Unvaccinated tennis star Novak Djokovic has lost his last-ditch appeal against the cancellation of his visa and faces deportation from Australia.
The verdict from Chief Justice James Allsop came following a unanimous decision from the three judges hearing the case at the Federal Court of Australia on Sunday.
The decision means, barring further legal action, nine-time champion Djokovic will not be defending his title at the Australian Open, which starts on Monday, and could be unable to travel to Australia for three years.
Djokovic, who spent another night at the Park detention hotel on Saturday, had been due to face compatriot Miomir Kecmanovic on Monday and will now be replaced in the draw by a lucky loser.
The three judges deliberated for a little over two hours before Chief Justice Allsop delivered the verdict just before 6 pm (0700 GMT) in Melbourne having heard submissions from both parties earlier in the day.
Immigration Minister Alex Hawke re-canceled Djokovic’s visa on Friday using personal powers after the world number one had won an appeal against the initial decision to bar him from the country when he arrived on Jan. 5.
Hawke’s decision on Friday was unexpectedly based not on the validity or otherwise of Djokovic’s exemption from Covid-19 vaccination, which was the reason for the initial cancelation, but on the notion his presence in the country could stoke anti-vaccination sentiment, making him a danger to public health, as well as civil unrest.
To succeed in an appeal, Djokovic’s legal team had to prove that Hawke had either acted outside his powers or that his decision was irrational, and Chief Justice Allsop made a point of stressing the judges were not able to assess the merits of the case.
Nick Wood, acting for the Serbian, focused on three aspects – that there was no evidence his presence would stoke anti-vaccination sentiment, that evidence was also lacking for the idea Djokovic opposes vaccination, and that Hawke had not considered whether deporting the nine-time Australian Open champion would lead to increased support for the anti-vaccination cause.
Wood said: “Not a single line of evidence in the material provided any specific or logical foundation whatsoever that the mere presence of Mr Djokovic in Australia in itself may somehow foster anti-vaccination sentiment.”

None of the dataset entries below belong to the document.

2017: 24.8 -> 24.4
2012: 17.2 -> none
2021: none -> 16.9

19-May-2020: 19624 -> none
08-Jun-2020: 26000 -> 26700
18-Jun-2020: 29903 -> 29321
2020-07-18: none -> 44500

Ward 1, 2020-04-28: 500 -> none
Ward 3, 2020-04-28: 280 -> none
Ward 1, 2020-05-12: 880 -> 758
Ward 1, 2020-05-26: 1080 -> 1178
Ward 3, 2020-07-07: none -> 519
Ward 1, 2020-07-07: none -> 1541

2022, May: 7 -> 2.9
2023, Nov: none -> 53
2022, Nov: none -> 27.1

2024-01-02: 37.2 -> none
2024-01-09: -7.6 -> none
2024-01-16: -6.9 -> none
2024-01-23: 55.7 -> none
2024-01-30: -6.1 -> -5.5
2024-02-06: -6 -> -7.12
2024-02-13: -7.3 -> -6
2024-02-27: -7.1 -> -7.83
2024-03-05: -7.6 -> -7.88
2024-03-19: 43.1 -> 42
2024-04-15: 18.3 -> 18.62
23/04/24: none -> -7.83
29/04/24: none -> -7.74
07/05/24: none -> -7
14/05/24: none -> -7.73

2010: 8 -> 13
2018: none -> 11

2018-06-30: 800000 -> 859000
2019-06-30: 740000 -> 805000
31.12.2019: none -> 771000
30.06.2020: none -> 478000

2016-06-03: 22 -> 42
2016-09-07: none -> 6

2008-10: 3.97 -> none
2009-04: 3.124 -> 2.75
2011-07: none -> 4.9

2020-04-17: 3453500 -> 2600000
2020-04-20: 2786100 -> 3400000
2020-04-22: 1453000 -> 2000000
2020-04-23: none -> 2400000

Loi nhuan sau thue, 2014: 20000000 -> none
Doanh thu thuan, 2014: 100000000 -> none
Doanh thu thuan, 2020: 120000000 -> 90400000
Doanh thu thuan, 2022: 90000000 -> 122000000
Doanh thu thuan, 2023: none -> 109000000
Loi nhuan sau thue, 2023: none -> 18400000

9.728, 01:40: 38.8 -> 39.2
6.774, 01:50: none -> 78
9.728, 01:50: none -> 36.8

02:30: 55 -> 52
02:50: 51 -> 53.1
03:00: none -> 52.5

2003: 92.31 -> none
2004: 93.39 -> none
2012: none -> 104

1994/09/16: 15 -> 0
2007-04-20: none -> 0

Djokovic created global headlines early in the pandemic for being quoted as saying he was “opposed to vaccination,” although he later clarified that he was against being forced to take a vaccine to travel to tournaments and would keep an open mind on the issue.
Wood criticized Hawke for not referencing that clarification, while he argued the response to the overturning of the initial visa cancellation, which included police pepper spraying Djokovic supporters on the street, demonstrated that deporting him could have a negative impact on public health and public order rather than the other way around.
“The clearest and most attractive window through which to view the error is the public interest lens,” he said. “It is irrational or unreasonable to look at only one side of the coin.”
Hawke’s lawyer Stephen Lloyd spent a considerable amount of time countering that argument.
“The minister was aware his decision to cancel would result in some level of further unrest but the minister was principally concerned that Mr Djokovic’s presence would encourage people to emulate his position and that would put the health of Australians at risk,” said Lloyd.
On the issue of whether it was fair to present Djokovic as taking an anti-vaccination stance, Lloyd said: “His ongoing non-vaccination status is open to infer that a person in the applicant’s position could have been vaccinated if he wanted to be.
“Even before vaccines were available he was against it – his prima facie position was to be against them.”
He made reference to anti-vaccination groups “treating the applicant as a hero” as he moved on to Hawke’s central claim of Djokovic’s presence having the potential to negatively impact public health.
Lloyd said: “He’s a high-profile person who is in many respects a role model for many people. His presence in Australia would present more strongly to Australians his anti-vaccination views. People use high-level athletes to promote ideas and causes all the time. His connection to a cause, whether he wants it or not, is still present.”
The case erupted in early January when Djokovic had his visa canceled the first time due to improper proper documentation to enter the country, which has some of the world’s strictest entry policies due to the coronavirus pandemic.
The case of the 34-year-old Serbian has become a lightning rod, especially in a country that kept many of its own citizens locked out for months or years due to coronavirus concerns.